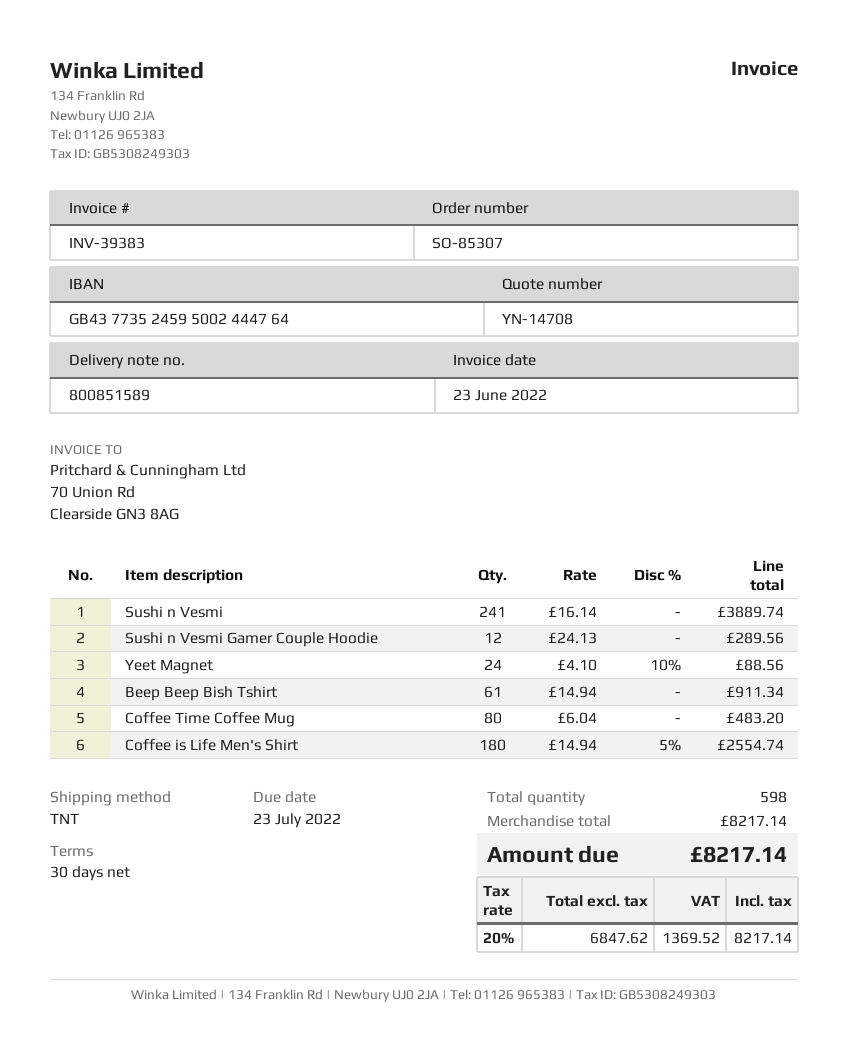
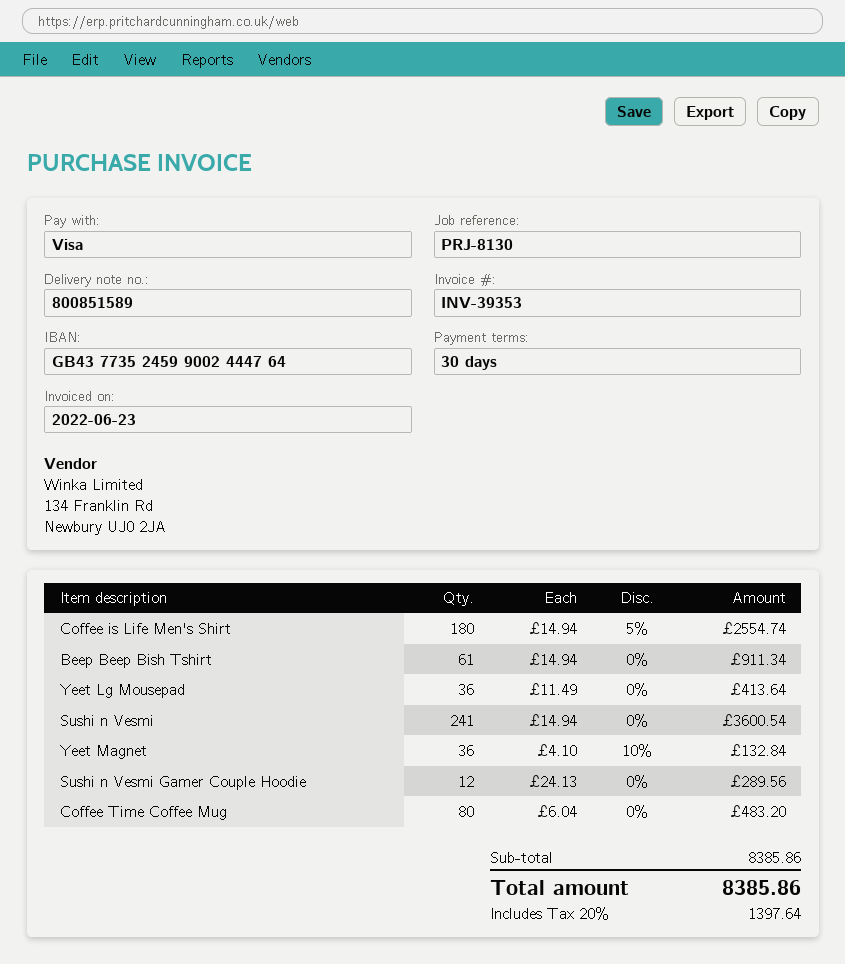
invoice number: INV-39383 -> INV-39353
bank account: GB43773524595002444764 -> GB43773524599002444764
Sushi n Vesmi: 241 x 16.14 = 3889.74 -> 241 x 14.94 = 3600.54
Yeet Magnet: 24 x 4.10 - 10% = 88.56 -> 36 x 4.10 - 10% = 132.84
Yeet Lg Mousepad: none -> 36 x 11.49 = 413.64
subtotal: 8217.14 -> 8385.86
tax: 20% = 1369.52 -> 20% = 1397.64
total: 8217.14 -> 8385.86

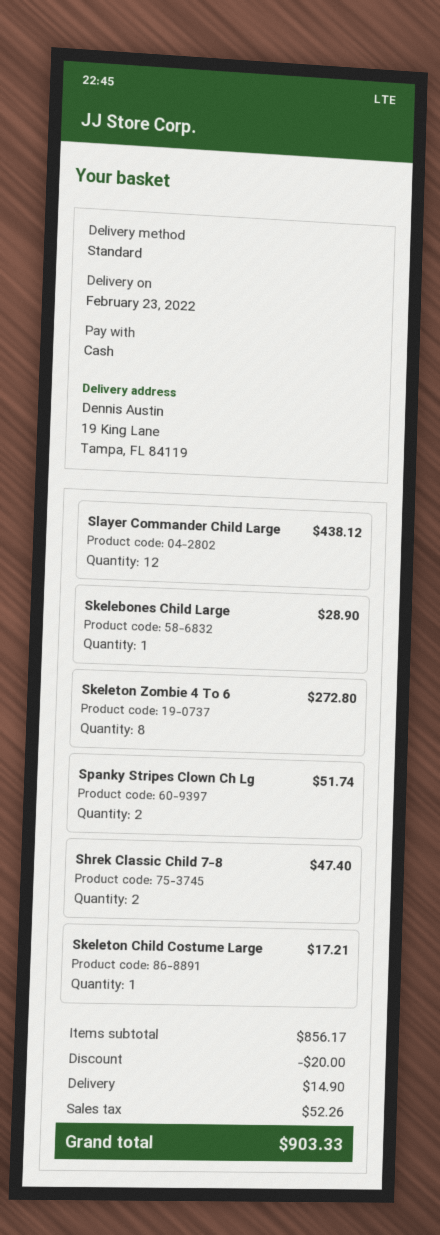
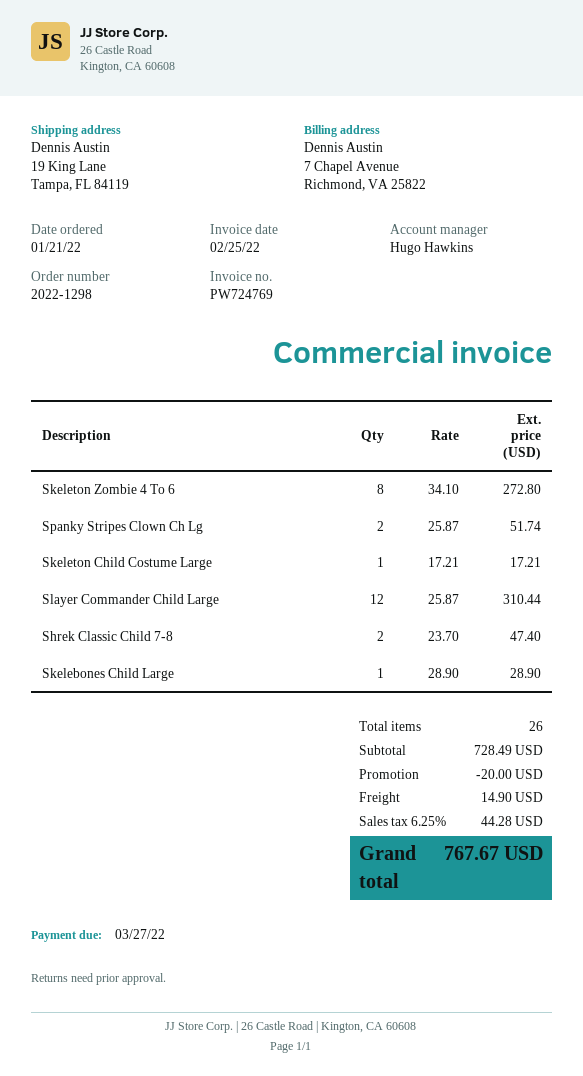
Slayer Commander Child Large: 12 for 438.12 -> 12 for 310.44
subtotal: 856.17 -> 728.49
tax: 52.26 -> 44.28
total: 903.33 -> 767.67

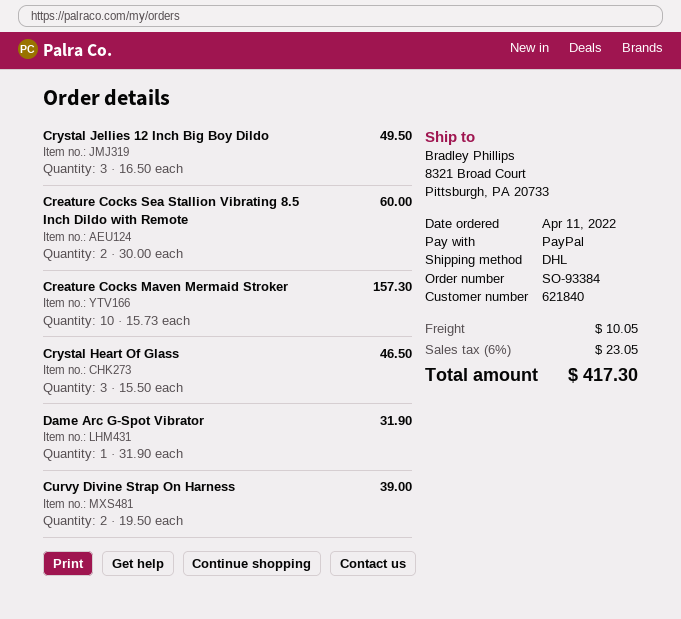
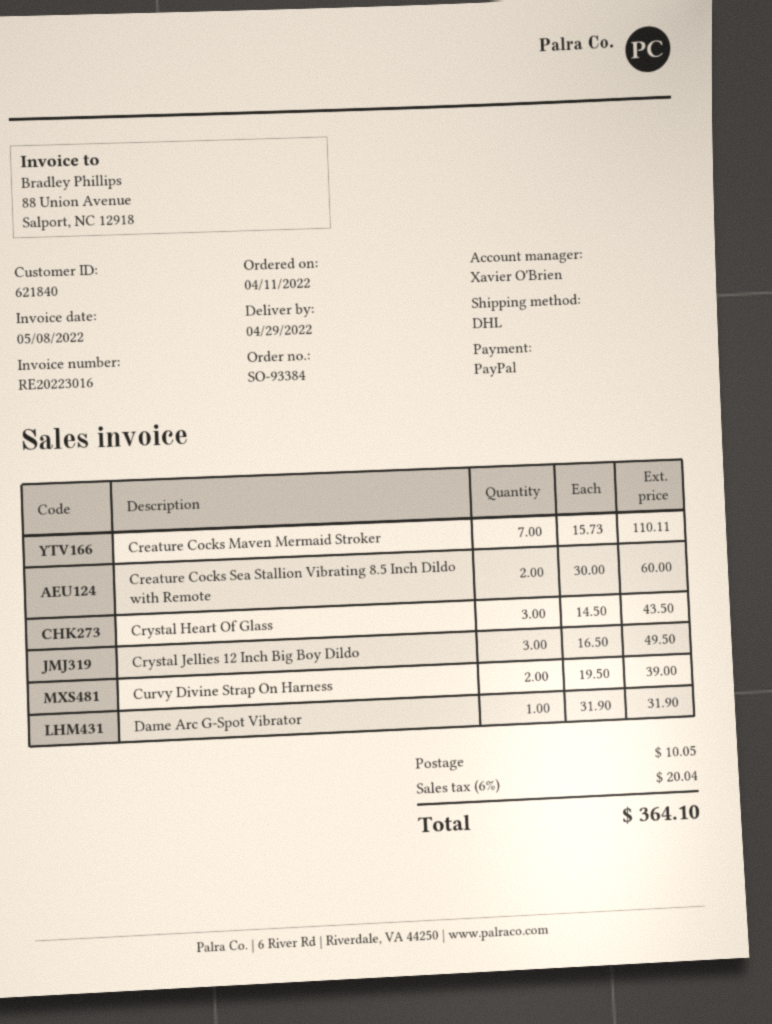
Creature Cocks Maven Mermaid Stroker: 10 x 15.73 = 157.30 -> 7 x 15.73 = 110.11
Crystal Heart Of Glass: 3 x 15.50 = 46.50 -> 3 x 14.50 = 43.50
tax: 6% = 23.05 -> 6% = 20.04
total: 417.30 -> 364.10

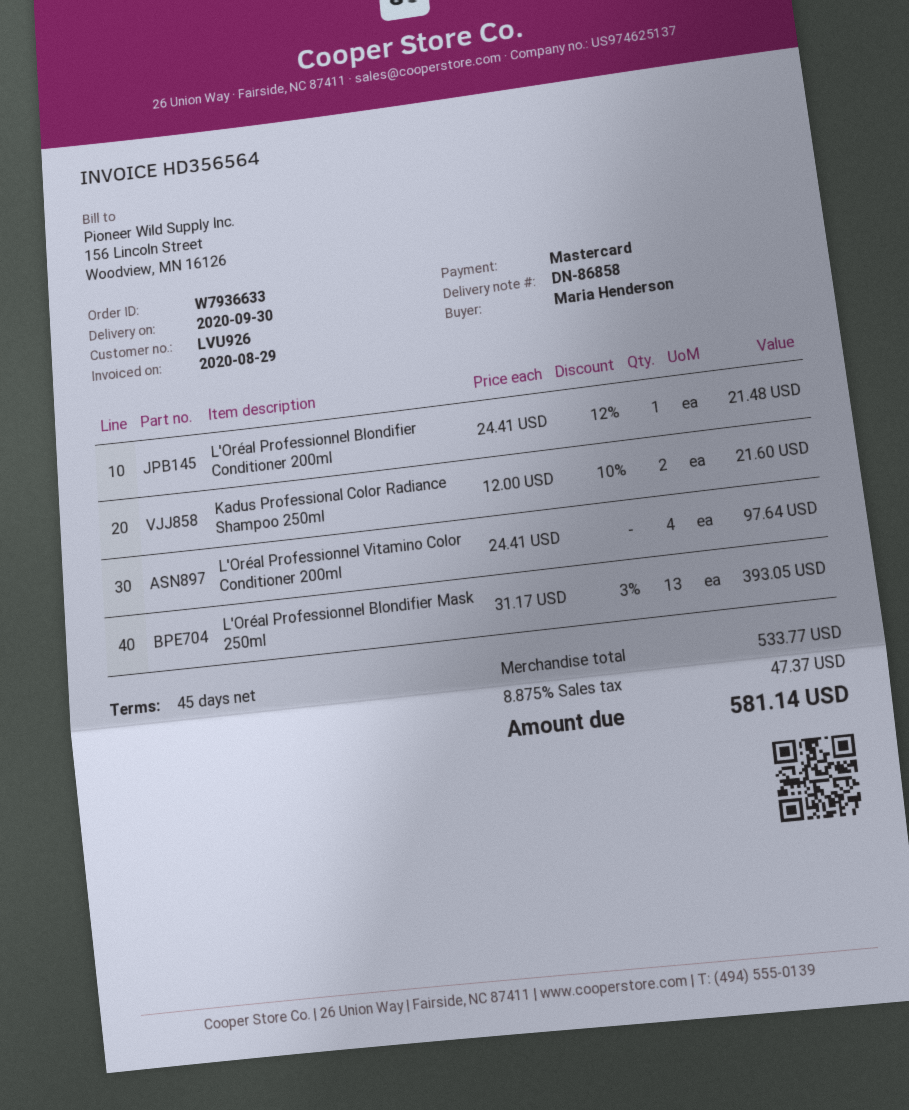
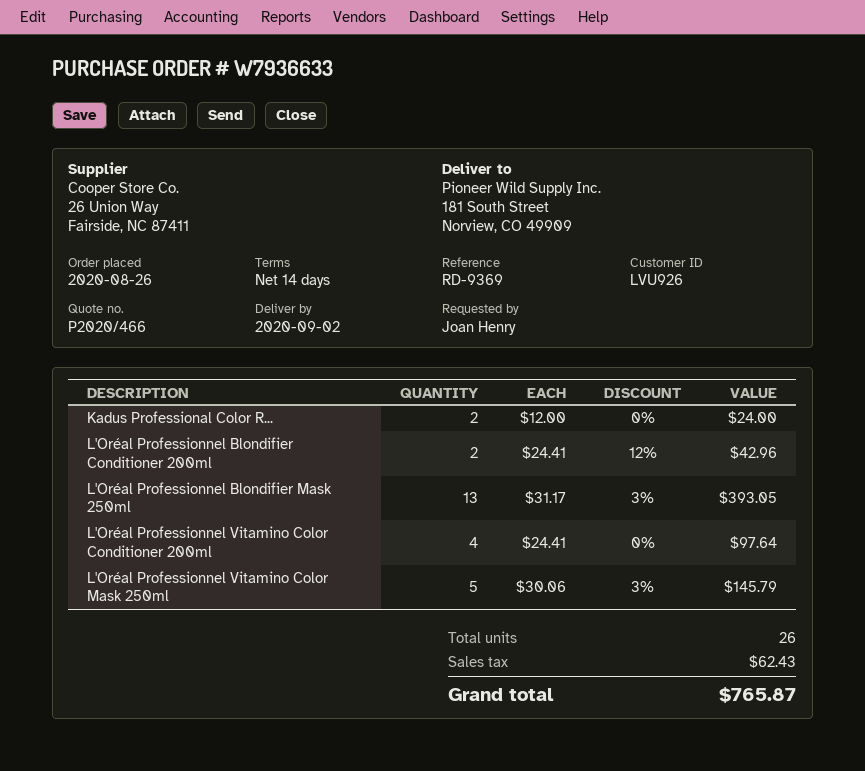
delivery date: 2020-09-30 -> 2020-09-02
payment terms: 45 days -> 14 days
ordered by: Maria Henderson -> Joan Henry
L'Oréal Professionnel Blondifier Conditioner 200ml: 1 x 24.41 - 12% = 21.48 -> 2 x 24.41 - 12% = 42.96
Kadus Professional Color Radiance Shampoo 250ml: 2 x 12.00 - 10% = 21.60 -> 2 x 12.00 = 24.00
L'Oréal Professionnel Vitamino Color Mask 250ml: none -> 5 x 30.06 - 3% = 145.79
tax: 47.37 -> 62.43
total: 581.14 -> 765.87

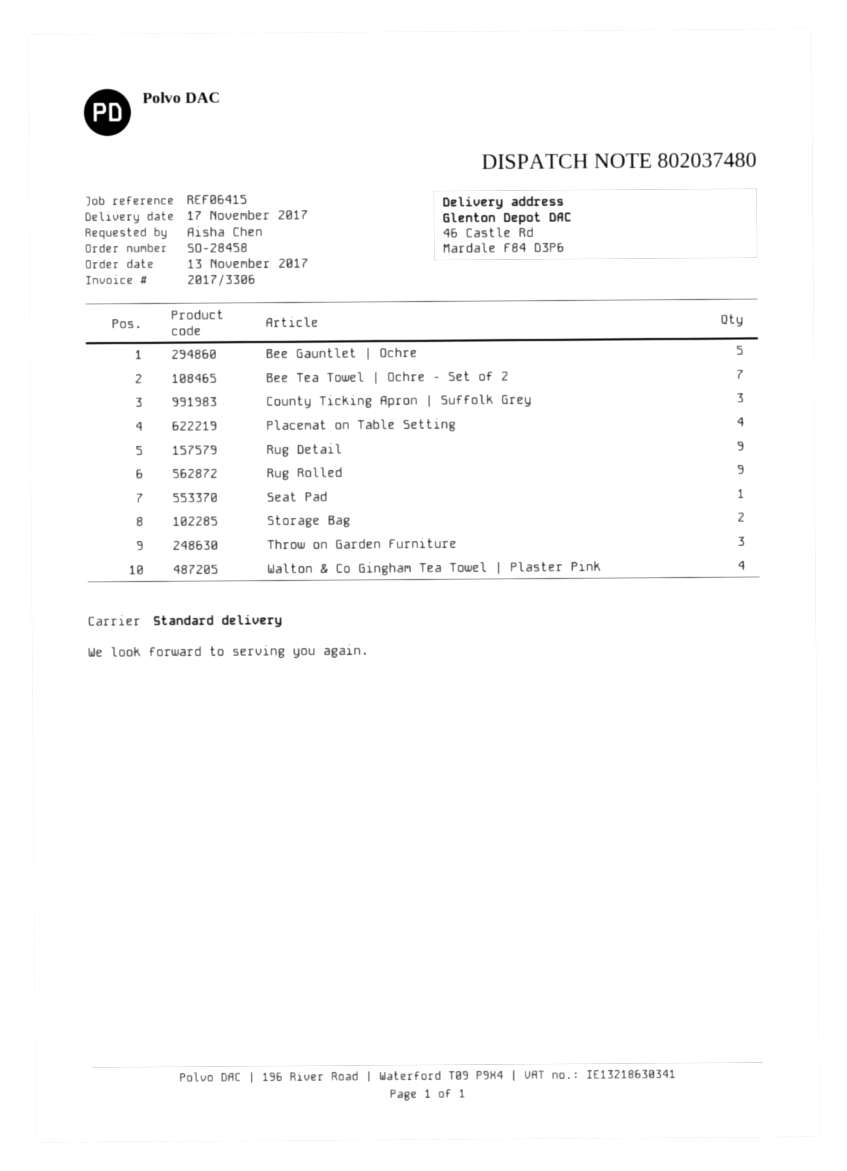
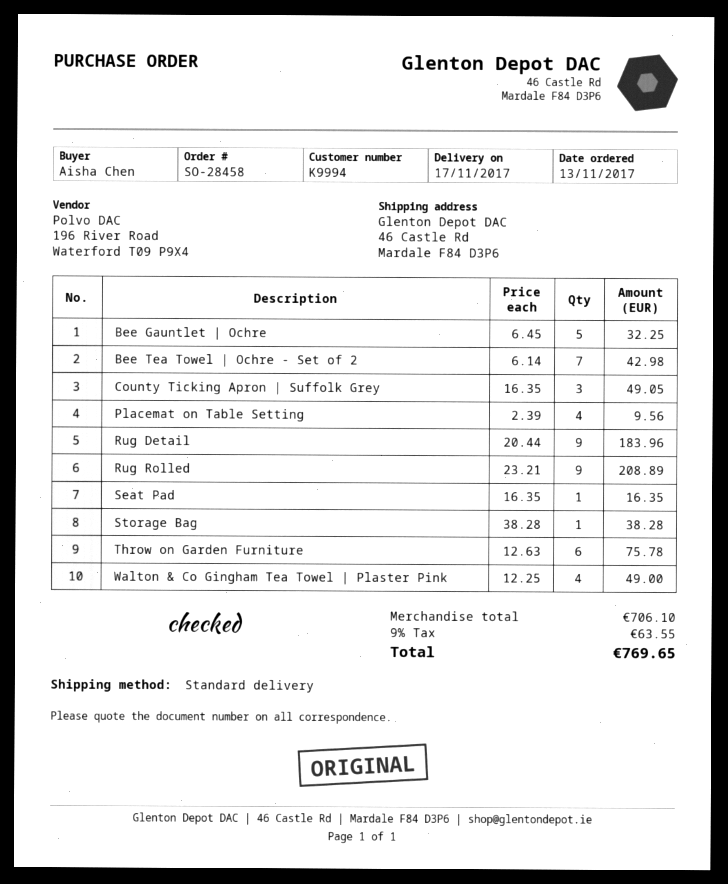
Storage Bag: 2 -> 1
Throw on Garden Furniture: 3 -> 6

==*==

Description of the task | Retype only the lines above from the one with "tax: 52.26 -> 44.28" through the last, both ends included, keeping every picture out of the copy.

Solution for this task |
tax: 52.26 -> 44.28
total: 903.33 -> 767.67

Creature Cocks Maven Mermaid Stroker: 10 x 15.73 = 157.30 -> 7 x 15.73 = 110.11
Crystal Heart Of Glass: 3 x 15.50 = 46.50 -> 3 x 14.50 = 43.50
tax: 6% = 23.05 -> 6% = 20.04
total: 417.30 -> 364.10

delivery date: 2020-09-30 -> 2020-09-02
payment terms: 45 days -> 14 days
ordered by: Maria Henderson -> Joan Henry
L'Oréal Professionnel Blondifier Conditioner 200ml: 1 x 24.41 - 12% = 21.48 -> 2 x 24.41 - 12% = 42.96
Kadus Professional Color Radiance Shampoo 250ml: 2 x 12.00 - 10% = 21.60 -> 2 x 12.00 = 24.00
L'Oréal Professionnel Vitamino Color Mask 250ml: none -> 5 x 30.06 - 3% = 145.79
tax: 47.37 -> 62.43
total: 581.14 -> 765.87

Storage Bag: 2 -> 1
Throw on Garden Furniture: 3 -> 6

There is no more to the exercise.